## Assignment:
Copy exactly the stretch of data below from the line with "- Use 100% scaling" through the line with "vbproj file inevitibly", including both of those lines.

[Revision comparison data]
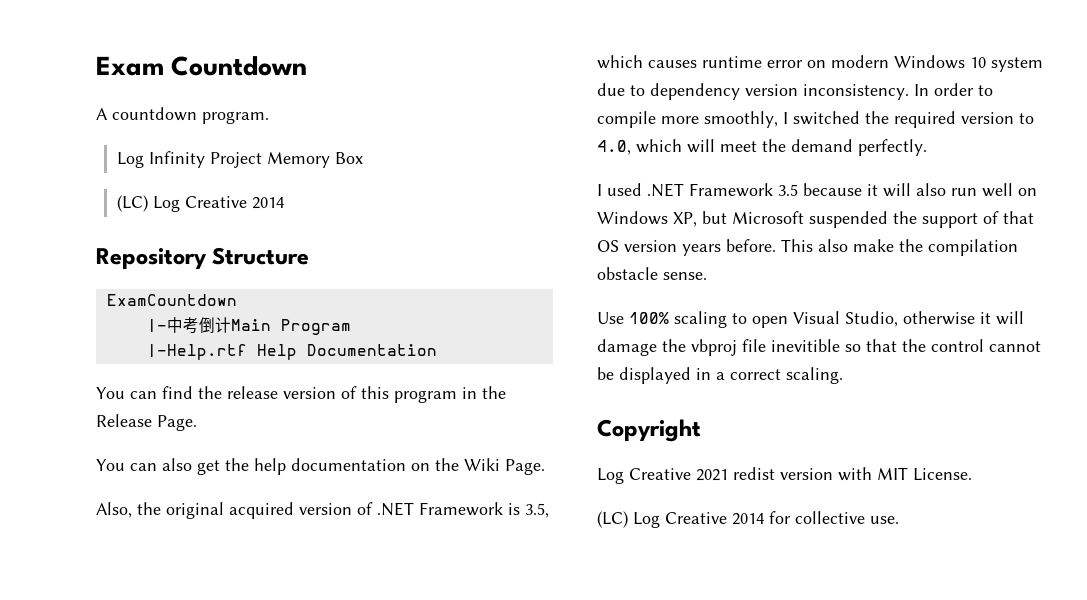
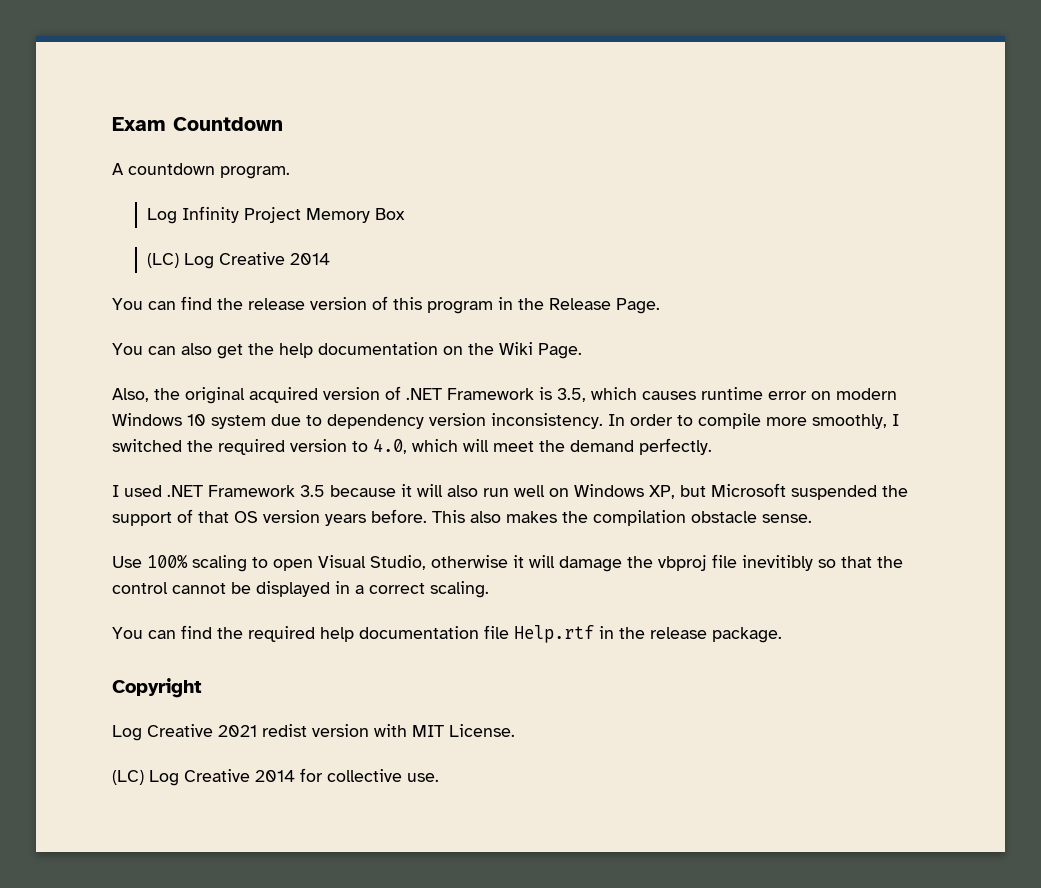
- Repository Structure
- ExamCountdown
- |-中考倒计Main Program
- |-Help.rtf Help Documentation
- This also make the compilation obstacle sense.
+ This also makes the compilation obstacle sense.
- Use 100% scaling to open Visual Studio, otherwise it will damage the vbproj file inevitible so that the control cannot be displayed in a correct scaling.
+ Use 100% scaling to open Visual Studio, otherwise it will damage the vbproj file inevitibly so that the control cannot be displayed in a correct scaling.
+ You can find the required help documentation file Help.rtf in the release package.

## Answer:
- Use 100% scaling to open Visual Studio, otherwise it will damage the vbproj file inevitible so that the control cannot be displayed in a correct scaling.
+ Use 100% scaling to open Visual Studio, otherwise it will damage the vbproj file inevitibly so that the control cannot be displayed in a correct scaling.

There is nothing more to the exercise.